A vancomycin steady‐state trough concentration ( C min ) of 15‐20 mg/L is recommended for achieving a ratio of the 24‐hour area under the curve to the minimum inhibitory concentration (AUC 0‐24 /MIC) of ≥400 in adults. Since few paediatric data are available, our objectives were to (a) measure the pharmacokinetic indices of vancomycin and (b) determine the correlation between C min and AUC 0‐24 /MIC in paediatric patients. Population‐based pharmacokinetic modelling was performed for paediatric patients to estimate the individual parameters. The relationship between C min and the calculated AUC 0‐24 /MIC was explored using linear regression and a probabilistic framework. A sensitivity analysis was also conducted using Monte Carlo simulations. Body‐weight significantly influenced the pharmacokinetics of vancomycin. Based on real data and simulations, C min ranges of 5.0‐5.9 and 9.0‐12.9 mg/L were associated with AUC 0‐24 /MIC ≥400 for MIC values of ≤0.5 and ≤1 mg/L, respectively.

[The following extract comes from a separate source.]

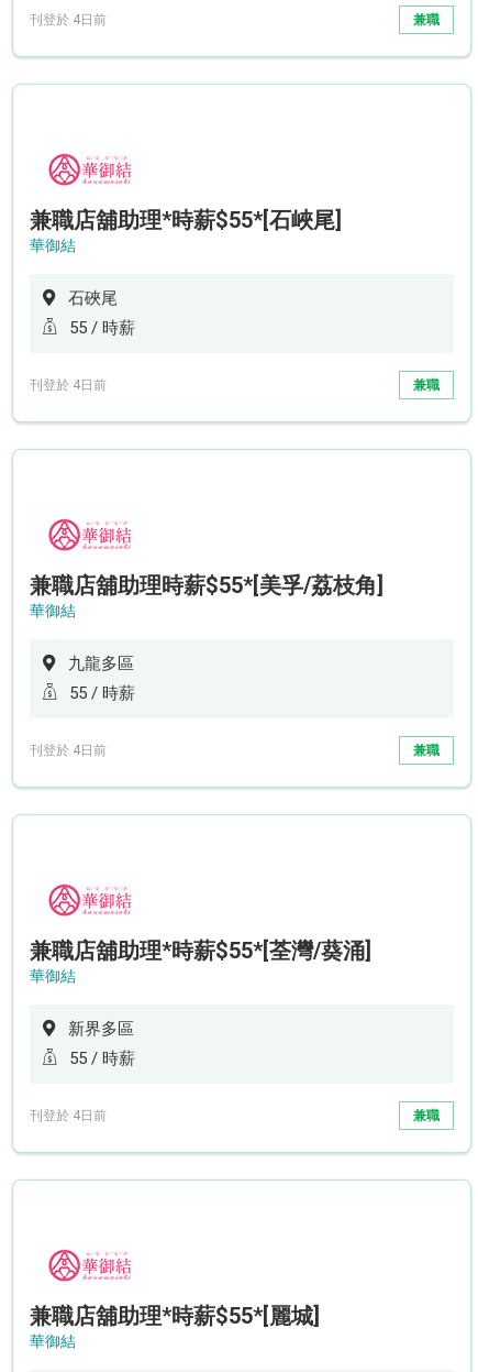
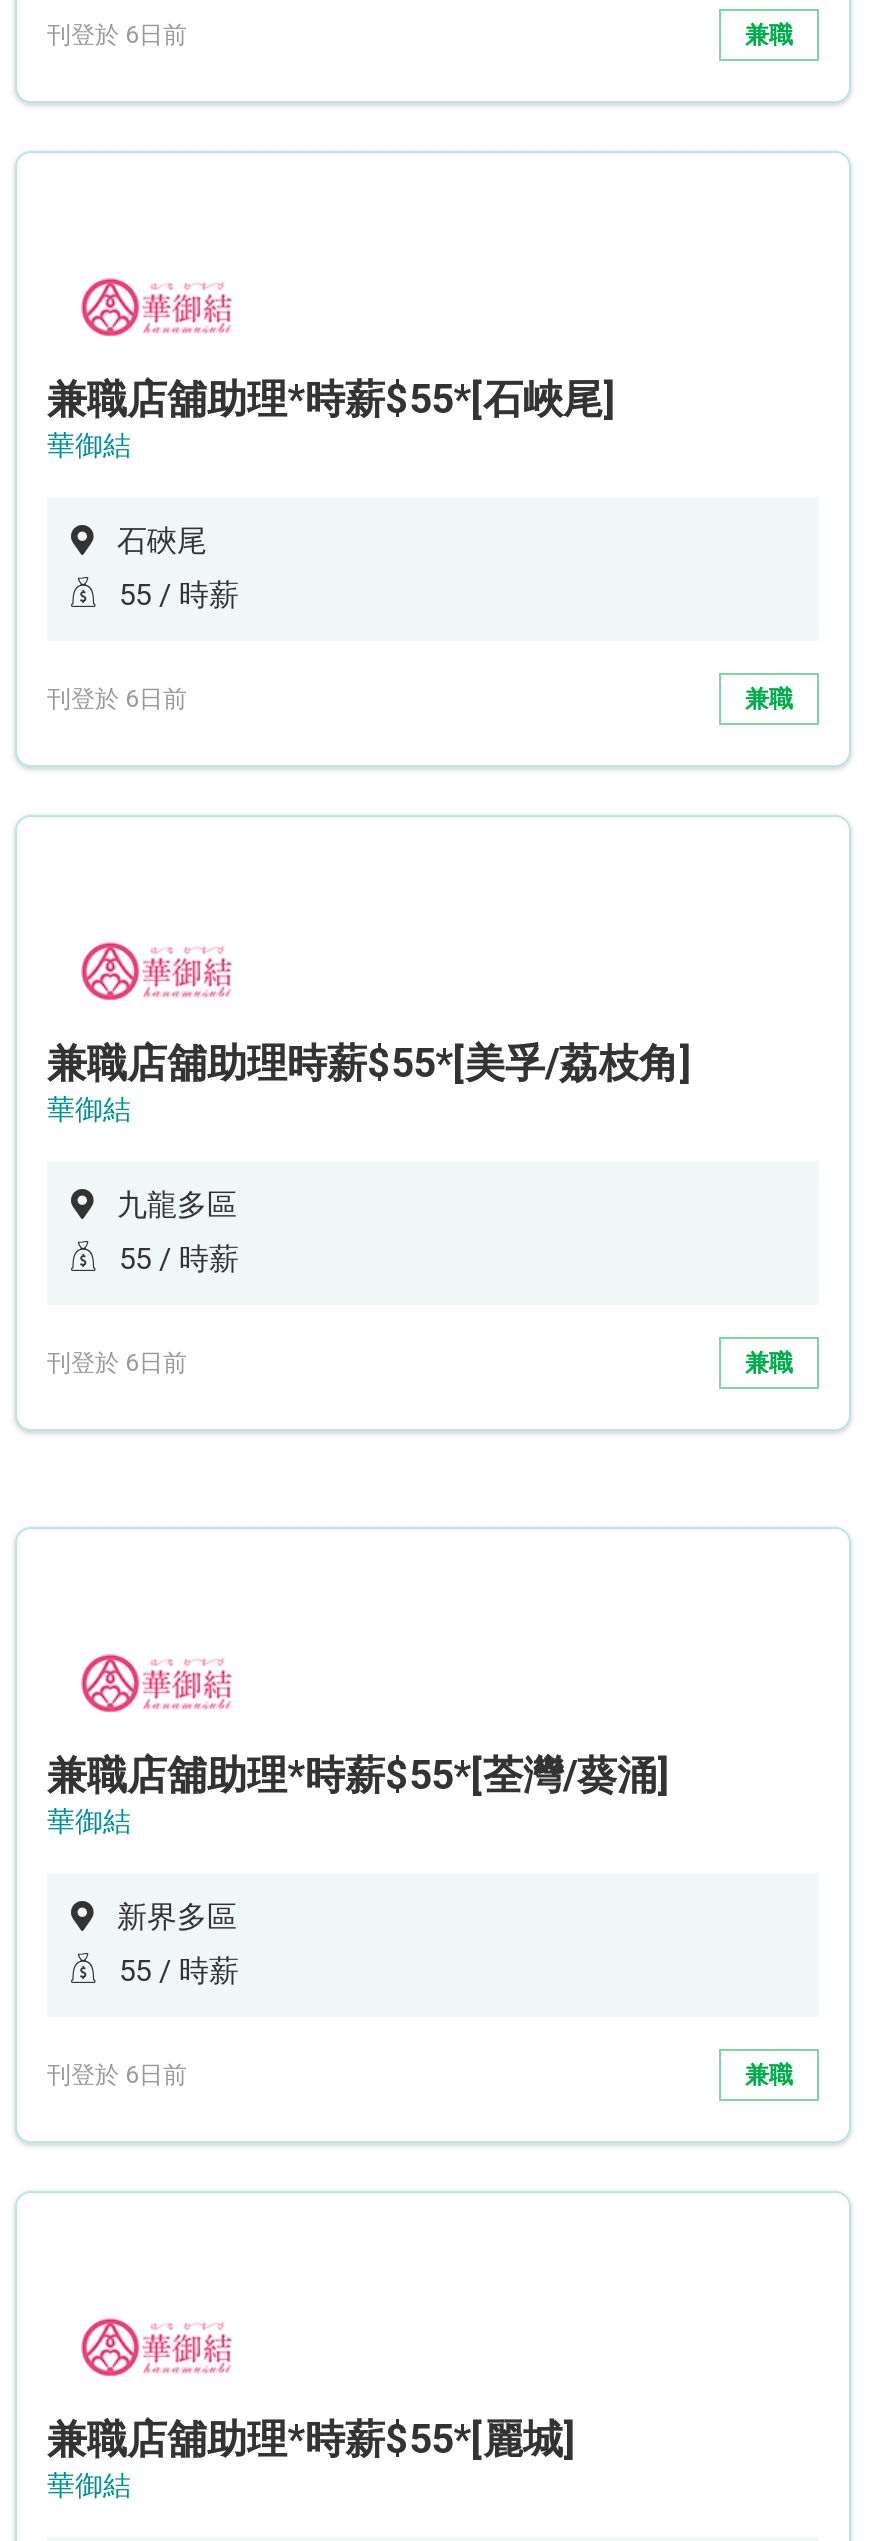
[30,12,107,28] 刊登於 4日前 -> [47,21,187,49] 刊登於 6日前
[30,378,107,393] 刊登於 4日前 -> [47,685,187,713] 刊登於 6日前
[30,743,107,758] 刊登於 4日前 -> [47,1349,187,1377] 刊登於 6日前
[30,1108,107,1124] 刊登於 4日前 -> [47,2061,187,2089] 刊登於 6日前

Vancomycin regimens of 10 and 15 mg/kg every 6 hours achieved a C min of 5.0‐5.9 mg/L and AUC 0‐24 /MIC ≥400 in >90% of the children when MIC was ≤0.5 mg/L. At a MIC of ≤1 mg/L, vancomycin at 15 mg/kg every 6 hours achieved C min of 9.0‐12.9 mg/L and AUC 0‐24 /MIC ≥400 in 2.0‐ and 1.6‐fold as many children compared to a dose of 10 mg/kg every 6 hours, respectively. Vancomycin C min values of 5.0‐12.9 mg/L were strongly predictive of achieving AUC 0‐24 /MIC ≥400, and rational dosing regimens of 10‐15 mg/kg q6h were required in paediatric patients, depending on the pathogen.